*** Opening Given records ***

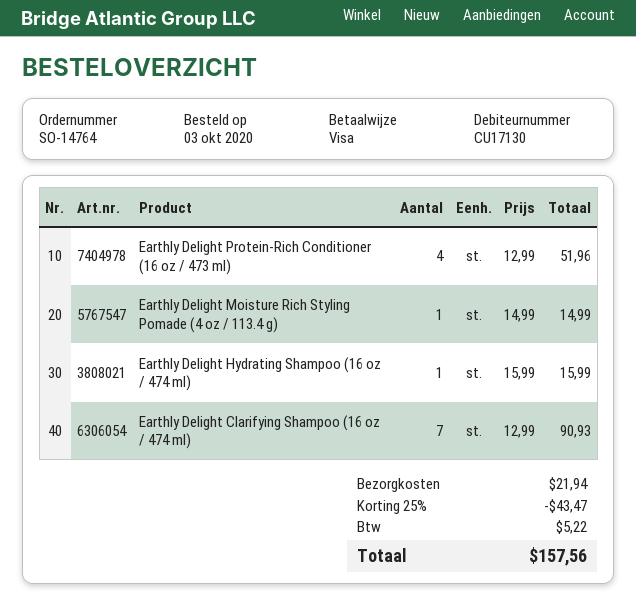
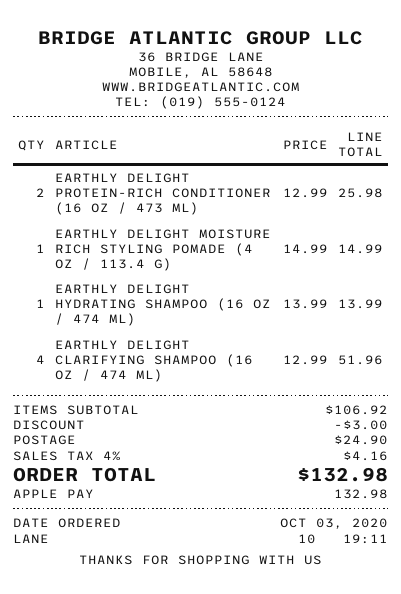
payment method: Visa -> Apple Pay
Earthly Delight Protein-Rich Conditioner (16 oz / 473 ml): 4 x 12.99 = 51.96 -> 2 x 12.99 = 25.98
Earthly Delight Hydrating Shampoo (16 oz / 474 ml): 1 x 15.99 = 15.99 -> 1 x 13.99 = 13.99
Earthly Delight Clarifying Shampoo (16 oz / 474 ml): 7 x 12.99 = 90.93 -> 4 x 12.99 = 51.96
discount: 43.47 -> 3.00
shipping: 21.94 -> 24.90
tax: 5.22 -> 4.16
total: 157.56 -> 132.98

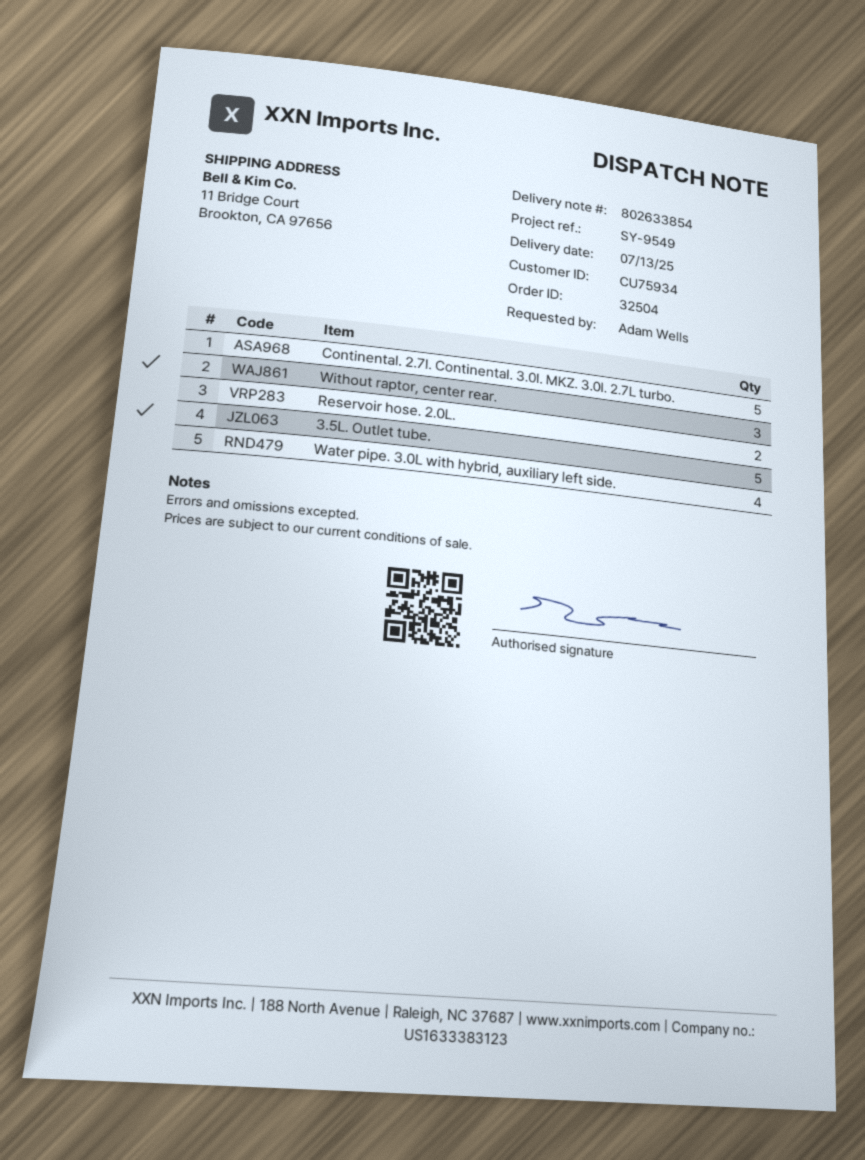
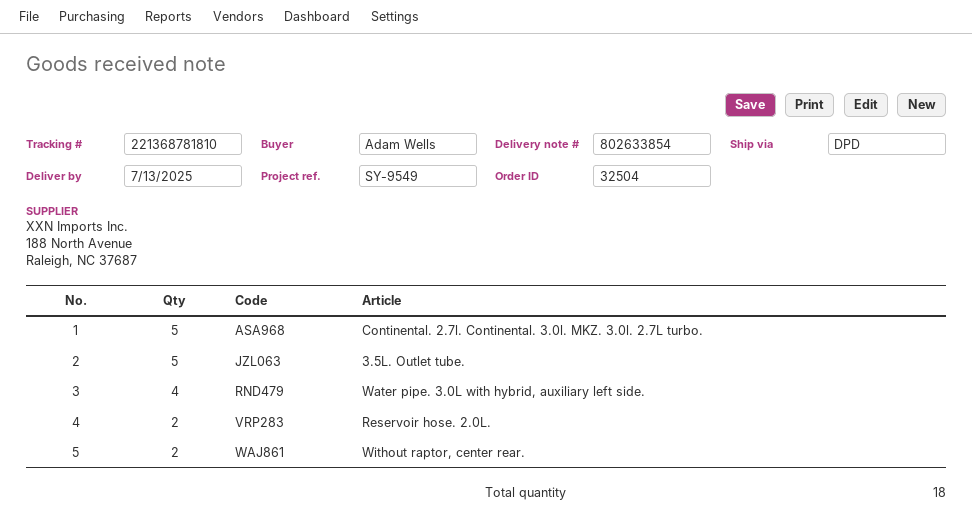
Without raptor, center rear.: 3 -> 2

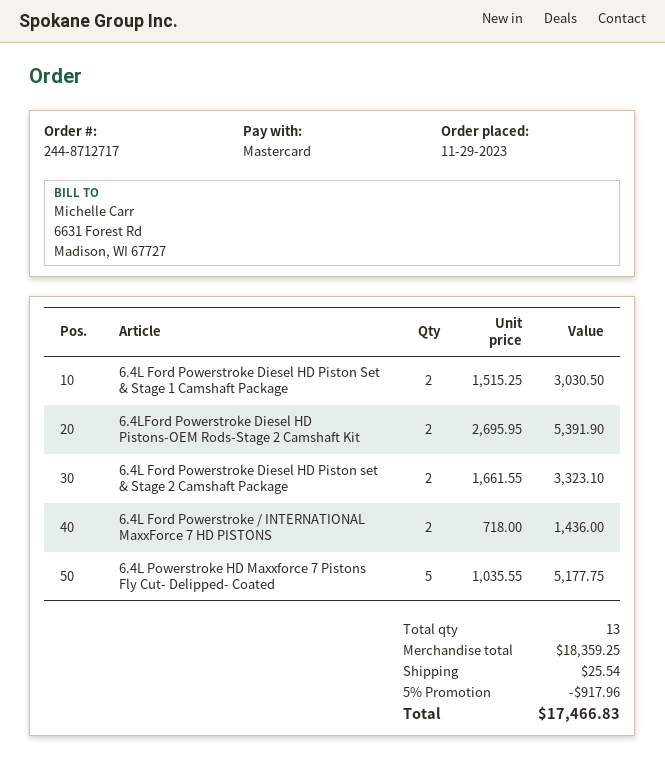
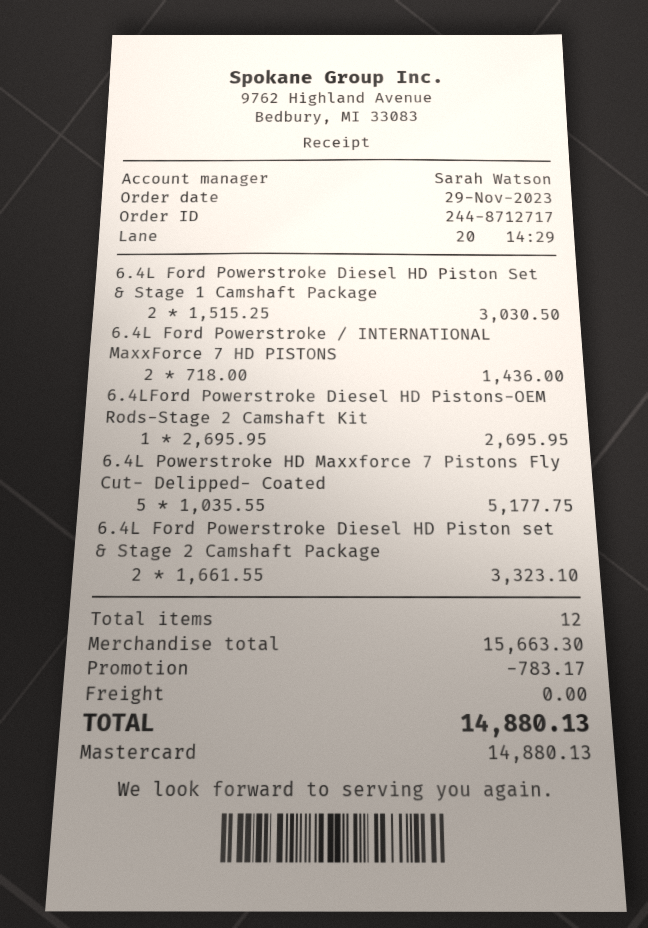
6.4LFord Powerstroke Diesel HD Pistons-OEM Rods-Stage 2 Camshaft Kit: 2 x 2695.95 = 5391.90 -> 1 x 2695.95 = 2695.95
total quantity: 13 -> 12
subtotal: 18359.25 -> 15663.30
discount: 917.96 -> 783.17
shipping: 25.54 -> 0.00
total: 17466.83 -> 14880.13

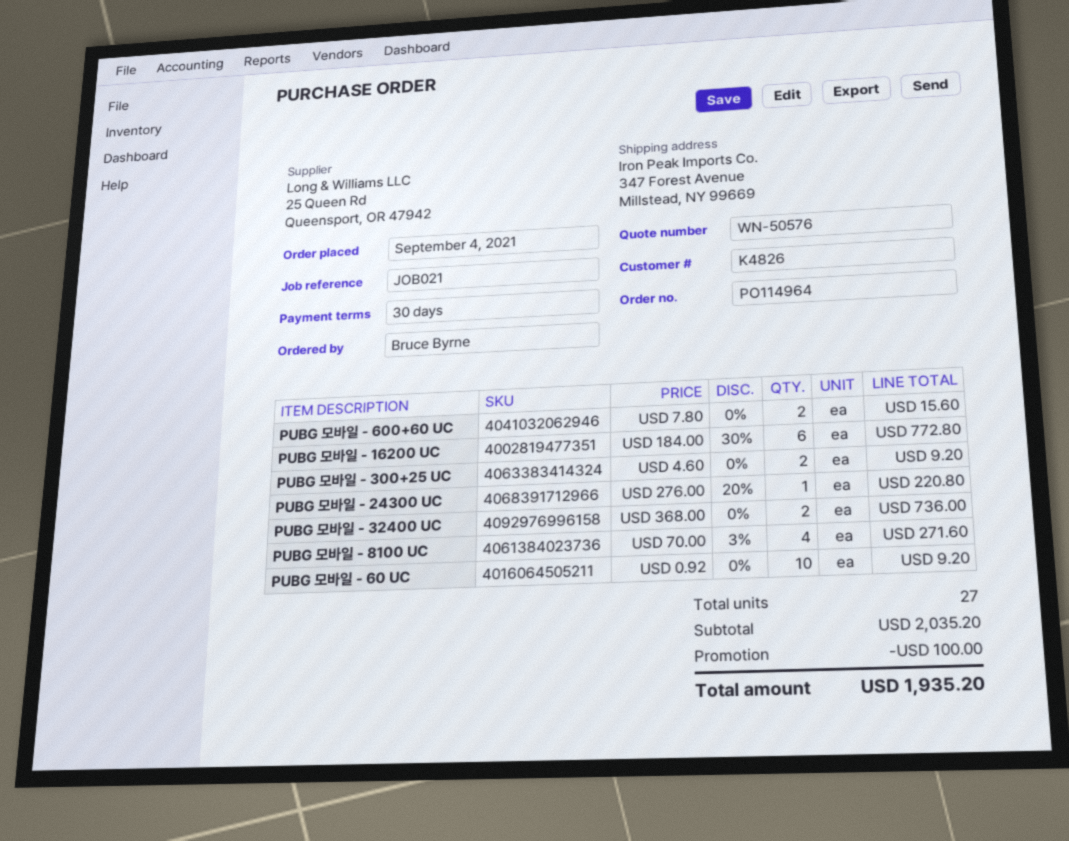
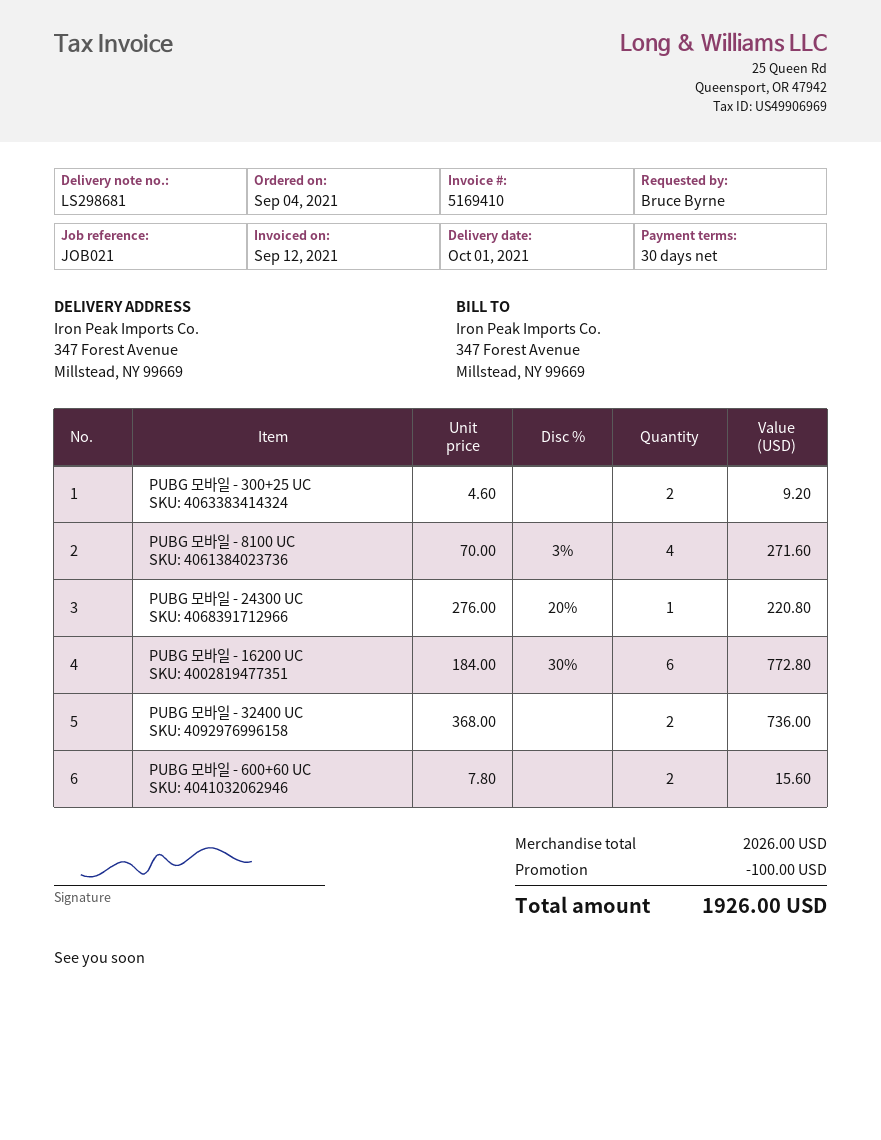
PUBG 모바일 - 60 UC: 10 x 0.92 = 9.20 -> none
subtotal: 2035.20 -> 2026.00
total: 1935.20 -> 1926.00

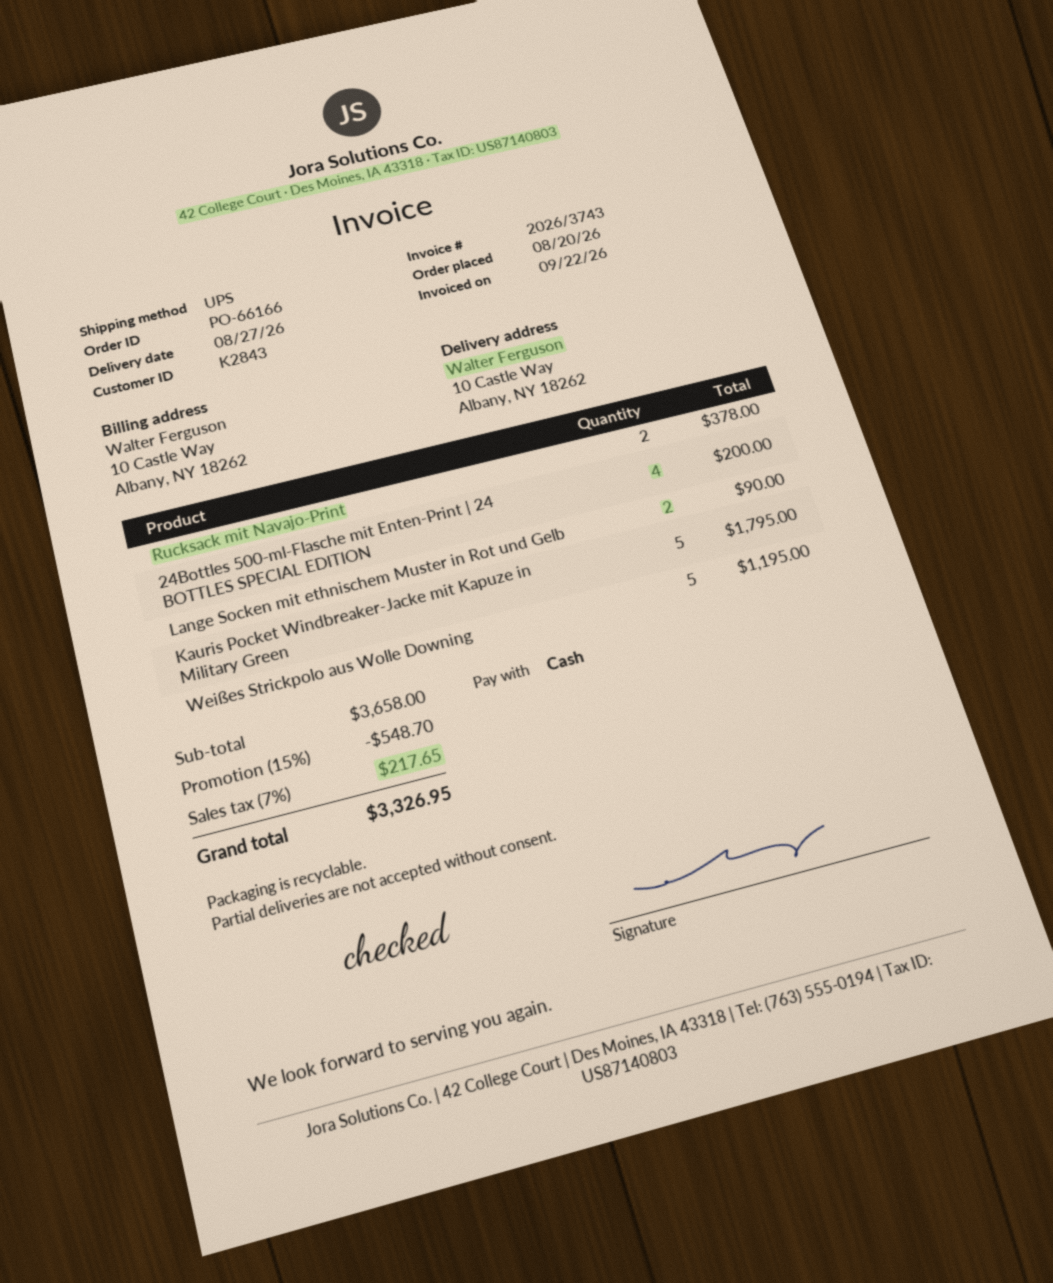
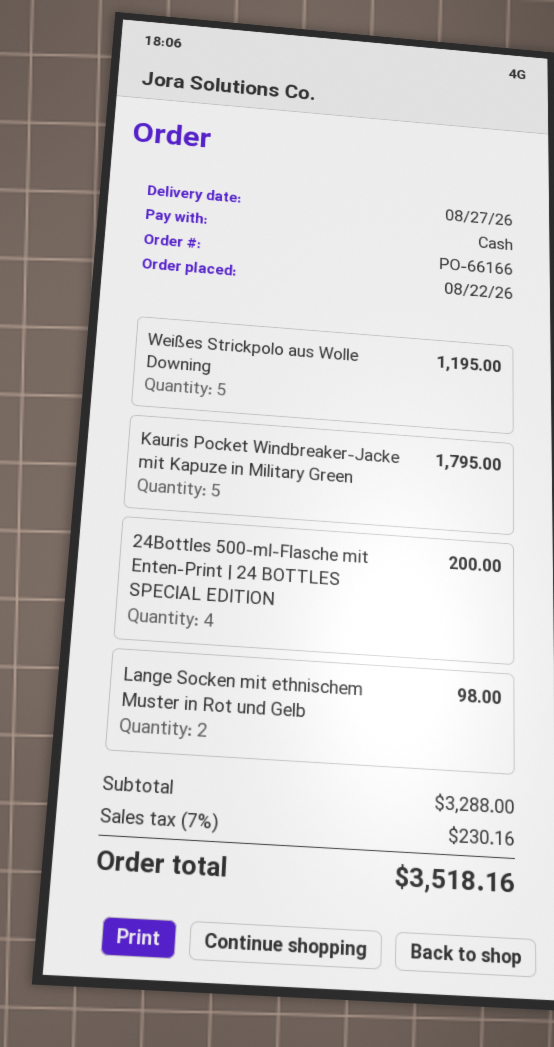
order date: 2026-08-20 -> 2026-08-22
Rucksack mit Navajo-Print: 2 for 378.00 -> none
Lange Socken mit ethnischem Muster in Rot und Gelb: 2 for 90.00 -> 2 for 98.00
subtotal: 3658.00 -> 3288.00
discount: 15% = 548.70 -> none
tax: 7% = 217.65 -> 7% = 230.16
total: 3326.95 -> 3518.16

*** Closing Given records ***

## Problem description
Could you output the full set of entries exactly, skipping every picture?

## Output for this exercise
payment method: Visa -> Apple Pay
Earthly Delight Protein-Rich Conditioner (16 oz / 473 ml): 4 x 12.99 = 51.96 -> 2 x 12.99 = 25.98
Earthly Delight Hydrating Shampoo (16 oz / 474 ml): 1 x 15.99 = 15.99 -> 1 x 13.99 = 13.99
Earthly Delight Clarifying Shampoo (16 oz / 474 ml): 7 x 12.99 = 90.93 -> 4 x 12.99 = 51.96
discount: 43.47 -> 3.00
shipping: 21.94 -> 24.90
tax: 5.22 -> 4.16
total: 157.56 -> 132.98

Without raptor, center rear.: 3 -> 2

6.4LFord Powerstroke Diesel HD Pistons-OEM Rods-Stage 2 Camshaft Kit: 2 x 2695.95 = 5391.90 -> 1 x 2695.95 = 2695.95
total quantity: 13 -> 12
subtotal: 18359.25 -> 15663.30
discount: 917.96 -> 783.17
shipping: 25.54 -> 0.00
total: 17466.83 -> 14880.13

PUBG 모바일 - 60 UC: 10 x 0.92 = 9.20 -> none
subtotal: 2035.20 -> 2026.00
total: 1935.20 -> 1926.00

order date: 2026-08-20 -> 2026-08-22
Rucksack mit Navajo-Print: 2 for 378.00 -> none
Lange Socken mit ethnischem Muster in Rot und Gelb: 2 for 90.00 -> 2 for 98.00
subtotal: 3658.00 -> 3288.00
discount: 15% = 548.70 -> none
tax: 7% = 217.65 -> 7% = 230.16
total: 3326.95 -> 3518.16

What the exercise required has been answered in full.